E
comecei a bater-lhe na palma das mãos, a soprar-lhe os olhos, a agitar-lhe
o corpo entre meus braços, procurando chamá-la à vida.
E
não haver uma luz! E eu não poder articular palavra! E não
dispor de recurso algum para lhe poupar ao menos o sobressalto que a esperava
quando recuperasse os sentidos! Que ansiedade! Que terrível tormento!
E,
com ela recolhida ao colo, assim prostrada e muda, continuei a murmurar-lhe ao
ouvido as palavras mais doces que toda a minha ternura conseguia descobrir nos
segredos do meu pobre amor.
Ela começou a reanimar-se;
seu corpo foi a pouco e pouco recuperando o calor perdido.
Seus
lábios entreabriram-se já, respirando de leve.
-
Laura! Laura!
Afinal senti as suas pestanas
roçarem-me na face. Ela abria os olhos.
- Laura!
Não
me respondeu de nenhum modo, nem tampouco se mostrou sobressaltada com a minha
presença. Parecia sonâmbula, indiferente à escuridão.
-
Laura! minha Laura!
Aproximei os lábios de seus lábios
ainda frios, e senti um murmúrio suave e medroso exprimir o meu nome.
Oh!
ninguém, ninguém pode calcular a comoção que se apossou
de mim! Todo aquele tenebroso inferno por um instante se alegrou e sorriu.
E,
nesse transporte de todo o meu ser, não entrava, todavia, o menor contingente
dos sentidos. Nesse momento todo eu pertencia a um delicioso estado místico,
alheio completamente à vida animal. Era como se me transportasse para outro
mundo, reduzido a uma essência ideal e indissolúvel, feita de amor
e bem-aventurança. Compreendi então esse vôo etéreo
de duas almas aladas na mesma fé, deslizando juntas pelo espaço
em busca do paraíso. Senti a terra mesquinha para nós, tão
grandes e tão alevantados no nosso sentimento. Compreendi a divinal e suprema
volúpia do noivado de dois espíritos que se unem para sempre.
-
Minha Laura! Minha Laura!
Ela passou-me os braços
em volta do pescoço e trêmula uniu sua boca à minha, para
dizer que tinha sede.
Lembrei-me da bilha d'água.
Ergui-me e fui, às apalpadelas buscá-la onde estava.
Depois
de beber, Laura perguntou-me se a luz e o som nunca mais voltariam. Respondi vagamente,
sem compreender como podia ser que ela se não assustava naquelas trevas
e não me repelia do seu leito de donzela.
Era bem
estranho o nosso modo de conversar. Não falávamos, apenas
movíamos com os lábios. Havia um mistério de sugestão
no comércio das nossas idéias; tanto que, para nos entendermos melhor,
precisávamos às vezes unir as cabeças, fronte com fronte.
E
semelhante processo de dialogar em silêncio fatigava-nos, a ambos, em extremo.

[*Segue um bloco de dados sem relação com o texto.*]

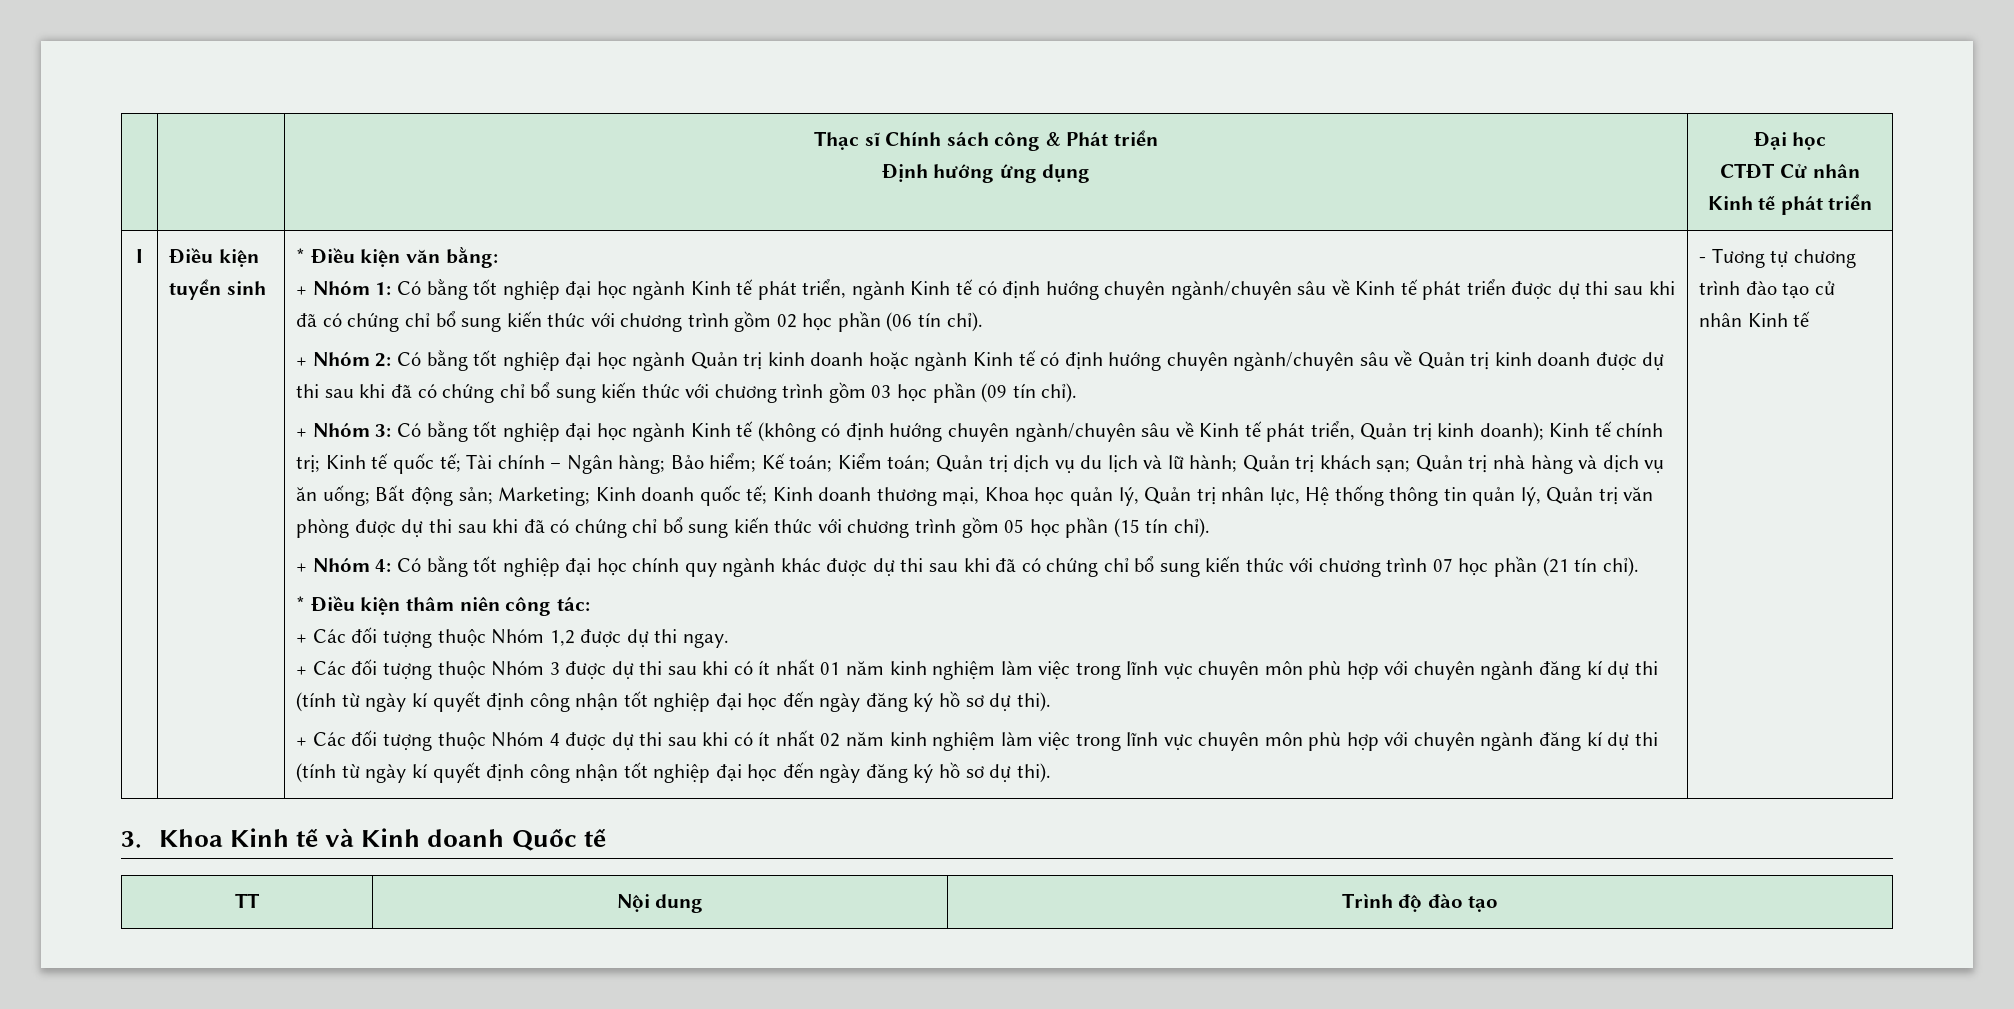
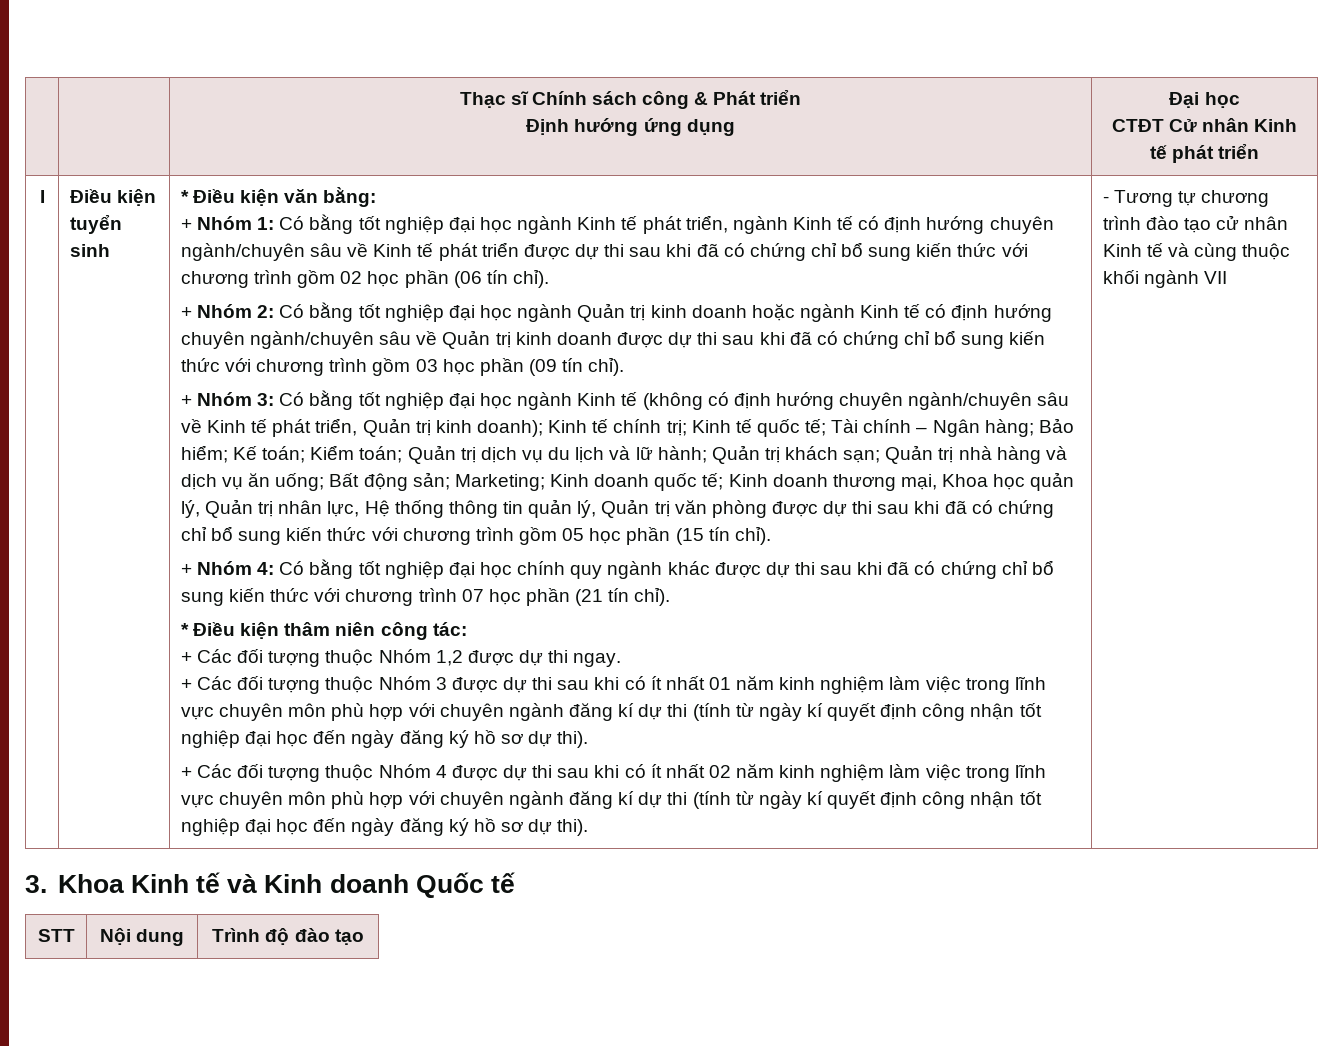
- - Tương tự chương trình đào tạo cử nhân Kinh tế
+ - Tương tự chương trình đào tạo cử nhân Kinh tế và cùng thuộc khối ngành VII
- TT | Nội dung | Trình độ đào tạo
+ STT | Nội dung | Trình độ đào tạo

Eu sentia distintamente, com a testa colada à testa de Laura, o esforço
que ela fazia para compreender bem o meu pensamento.
E interrogamos
um ao outro, ao mesmo tempo, o que seria então de nós, perdidos
e abandonados no meio daquele tenebroso campo de mortos? Como poderíamos
sobreviver a todos os nossos semelhantes?...
Emudecemos
por longo espaço, de mãos dadas e com as frontes unidas.
Resolvemos
morrer juntos.
Sim! Era tudo que nos restava! Mas, de que
modo realizar esse intento?... Que morte descobriríamos capaz de arrebatar-nos
aos dois de uma só vez?...
Calamo-nos de novo, ajustando
melhor as frontes cada qual mais absorto pela mesma preocupação.
Ela,
por fim lembrou o mar. Sairíamos juntos à procura dele, e abraçados
pereceríamos no fundo das águas. Ajoelhou-se e rezou, pedindo a
Deus por toda aquela humanidade que partira antes de nós; depois ergueu-se,
passou-me o braço na cintura, e começamos juntos a tatear a escuridão,
dispostos a cumprir o nosso derradeiro voto.